◆ Version comparison data ◆

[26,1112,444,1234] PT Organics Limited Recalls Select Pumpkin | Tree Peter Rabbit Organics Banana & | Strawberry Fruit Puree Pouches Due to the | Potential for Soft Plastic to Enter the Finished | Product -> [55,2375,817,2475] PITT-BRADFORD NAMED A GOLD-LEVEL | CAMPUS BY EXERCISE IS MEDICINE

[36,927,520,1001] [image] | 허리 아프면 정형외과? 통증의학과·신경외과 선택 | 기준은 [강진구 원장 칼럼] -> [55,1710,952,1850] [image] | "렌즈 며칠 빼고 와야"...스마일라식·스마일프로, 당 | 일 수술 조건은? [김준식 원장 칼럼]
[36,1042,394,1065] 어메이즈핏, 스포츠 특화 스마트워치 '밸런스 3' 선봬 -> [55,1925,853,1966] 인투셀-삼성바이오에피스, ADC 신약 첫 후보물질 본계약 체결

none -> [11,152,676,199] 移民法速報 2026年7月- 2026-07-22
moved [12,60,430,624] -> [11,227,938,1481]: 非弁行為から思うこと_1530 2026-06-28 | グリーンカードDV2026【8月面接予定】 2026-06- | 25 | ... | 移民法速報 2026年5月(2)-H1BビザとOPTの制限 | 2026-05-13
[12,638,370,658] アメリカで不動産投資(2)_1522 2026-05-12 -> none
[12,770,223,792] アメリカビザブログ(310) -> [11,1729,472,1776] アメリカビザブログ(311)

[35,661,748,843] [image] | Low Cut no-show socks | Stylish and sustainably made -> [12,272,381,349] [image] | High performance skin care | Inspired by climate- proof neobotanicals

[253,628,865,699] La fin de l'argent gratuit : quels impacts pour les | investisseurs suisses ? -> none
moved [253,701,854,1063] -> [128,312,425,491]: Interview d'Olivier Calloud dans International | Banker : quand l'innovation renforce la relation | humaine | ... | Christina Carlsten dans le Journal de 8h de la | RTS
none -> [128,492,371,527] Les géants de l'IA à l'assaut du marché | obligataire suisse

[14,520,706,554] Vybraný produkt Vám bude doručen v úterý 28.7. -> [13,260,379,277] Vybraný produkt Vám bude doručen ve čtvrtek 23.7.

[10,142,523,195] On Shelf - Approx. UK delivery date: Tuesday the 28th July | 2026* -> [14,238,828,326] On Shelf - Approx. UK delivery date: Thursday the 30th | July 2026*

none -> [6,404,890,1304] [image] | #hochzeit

◆ TASK DESCRIPTION ◆
In how many lines of the records does the word "moved" occur? Reply with the number only.

◆ TASK RESULT ◆
2